» Task prompt
In the listing below, start your output at the line with "[131,565,1008,583] [49,594,870,612] Possible" and end it after the line with "[340,699,357,713] to -> [518,373,535,384] for", copying every line exactly.

» Extracted data
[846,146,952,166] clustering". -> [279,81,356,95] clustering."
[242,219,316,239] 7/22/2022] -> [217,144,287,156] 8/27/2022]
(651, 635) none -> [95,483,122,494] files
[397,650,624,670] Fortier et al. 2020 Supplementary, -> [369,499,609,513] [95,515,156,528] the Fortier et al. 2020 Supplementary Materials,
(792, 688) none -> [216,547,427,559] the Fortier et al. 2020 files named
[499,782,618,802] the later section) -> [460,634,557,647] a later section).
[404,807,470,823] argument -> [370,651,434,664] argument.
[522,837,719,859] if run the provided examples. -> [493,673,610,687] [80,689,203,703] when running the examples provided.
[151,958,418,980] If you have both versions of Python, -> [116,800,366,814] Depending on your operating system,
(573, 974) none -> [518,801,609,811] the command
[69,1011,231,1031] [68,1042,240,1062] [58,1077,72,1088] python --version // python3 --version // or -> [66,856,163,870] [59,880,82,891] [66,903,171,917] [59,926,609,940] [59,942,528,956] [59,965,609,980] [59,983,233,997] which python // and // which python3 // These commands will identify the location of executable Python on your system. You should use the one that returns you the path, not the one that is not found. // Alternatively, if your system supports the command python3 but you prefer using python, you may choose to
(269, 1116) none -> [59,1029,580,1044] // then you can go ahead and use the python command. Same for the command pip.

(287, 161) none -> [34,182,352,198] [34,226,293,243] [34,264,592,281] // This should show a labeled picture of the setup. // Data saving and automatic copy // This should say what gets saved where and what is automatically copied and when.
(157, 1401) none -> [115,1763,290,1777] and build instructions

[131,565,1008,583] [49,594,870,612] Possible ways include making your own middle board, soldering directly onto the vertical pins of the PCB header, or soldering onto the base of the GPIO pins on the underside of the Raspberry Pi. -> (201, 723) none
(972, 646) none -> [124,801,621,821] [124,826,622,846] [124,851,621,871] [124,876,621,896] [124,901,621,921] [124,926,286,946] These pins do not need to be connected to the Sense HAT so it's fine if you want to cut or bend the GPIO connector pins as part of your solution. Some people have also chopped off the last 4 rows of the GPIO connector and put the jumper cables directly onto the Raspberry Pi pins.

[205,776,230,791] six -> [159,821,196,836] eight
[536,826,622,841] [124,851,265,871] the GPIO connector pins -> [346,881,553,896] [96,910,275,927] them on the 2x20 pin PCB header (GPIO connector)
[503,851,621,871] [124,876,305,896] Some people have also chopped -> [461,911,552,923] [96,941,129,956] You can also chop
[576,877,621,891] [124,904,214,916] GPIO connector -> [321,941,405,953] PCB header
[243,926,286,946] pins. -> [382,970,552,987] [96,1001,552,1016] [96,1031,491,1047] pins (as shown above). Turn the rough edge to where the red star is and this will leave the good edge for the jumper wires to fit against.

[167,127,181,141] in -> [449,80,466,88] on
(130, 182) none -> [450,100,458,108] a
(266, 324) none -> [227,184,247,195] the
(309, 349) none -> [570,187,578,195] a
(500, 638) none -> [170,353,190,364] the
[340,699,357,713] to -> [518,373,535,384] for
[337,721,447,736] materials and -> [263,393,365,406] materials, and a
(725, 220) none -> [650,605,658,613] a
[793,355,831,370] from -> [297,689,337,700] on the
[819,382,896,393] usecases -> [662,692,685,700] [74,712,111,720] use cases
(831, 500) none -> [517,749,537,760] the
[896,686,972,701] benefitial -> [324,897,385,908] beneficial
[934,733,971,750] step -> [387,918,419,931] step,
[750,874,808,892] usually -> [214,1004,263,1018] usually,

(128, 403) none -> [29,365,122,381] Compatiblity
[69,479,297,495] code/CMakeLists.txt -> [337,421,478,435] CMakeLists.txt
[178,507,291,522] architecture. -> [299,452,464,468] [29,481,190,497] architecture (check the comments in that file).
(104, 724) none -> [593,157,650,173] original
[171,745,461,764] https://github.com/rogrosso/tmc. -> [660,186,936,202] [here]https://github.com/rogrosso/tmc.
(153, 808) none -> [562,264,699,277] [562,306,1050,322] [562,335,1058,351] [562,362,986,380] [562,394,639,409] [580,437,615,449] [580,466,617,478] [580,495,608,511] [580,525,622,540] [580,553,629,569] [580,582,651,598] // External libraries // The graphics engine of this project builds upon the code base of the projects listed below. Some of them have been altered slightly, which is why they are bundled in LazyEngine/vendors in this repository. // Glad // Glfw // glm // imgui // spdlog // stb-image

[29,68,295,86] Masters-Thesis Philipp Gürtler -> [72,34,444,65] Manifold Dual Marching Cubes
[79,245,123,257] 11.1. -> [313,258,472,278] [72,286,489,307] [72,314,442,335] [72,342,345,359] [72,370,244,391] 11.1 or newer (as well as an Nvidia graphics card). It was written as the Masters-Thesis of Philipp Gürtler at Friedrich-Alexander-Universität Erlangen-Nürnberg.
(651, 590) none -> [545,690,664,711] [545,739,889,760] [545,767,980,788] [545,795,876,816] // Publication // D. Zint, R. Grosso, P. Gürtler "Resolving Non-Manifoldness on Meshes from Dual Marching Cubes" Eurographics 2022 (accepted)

» Solution to this task
[131,565,1008,583] [49,594,870,612] Possible ways include making your own middle board, soldering directly onto the vertical pins of the PCB header, or soldering onto the base of the GPIO pins on the underside of the Raspberry Pi. -> (201, 723) none
(972, 646) none -> [124,801,621,821] [124,826,622,846] [124,851,621,871] [124,876,621,896] [124,901,621,921] [124,926,286,946] These pins do not need to be connected to the Sense HAT so it's fine if you want to cut or bend the GPIO connector pins as part of your solution. Some people have also chopped off the last 4 rows of the GPIO connector and put the jumper cables directly onto the Raspberry Pi pins.

[205,776,230,791] six -> [159,821,196,836] eight
[536,826,622,841] [124,851,265,871] the GPIO connector pins -> [346,881,553,896] [96,910,275,927] them on the 2x20 pin PCB header (GPIO connector)
[503,851,621,871] [124,876,305,896] Some people have also chopped -> [461,911,552,923] [96,941,129,956] You can also chop
[576,877,621,891] [124,904,214,916] GPIO connector -> [321,941,405,953] PCB header
[243,926,286,946] pins. -> [382,970,552,987] [96,1001,552,1016] [96,1031,491,1047] pins (as shown above). Turn the rough edge to where the red star is and this will leave the good edge for the jumper wires to fit against.

[167,127,181,141] in -> [449,80,466,88] on
(130, 182) none -> [450,100,458,108] a
(266, 324) none -> [227,184,247,195] the
(309, 349) none -> [570,187,578,195] a
(500, 638) none -> [170,353,190,364] the
[340,699,357,713] to -> [518,373,535,384] for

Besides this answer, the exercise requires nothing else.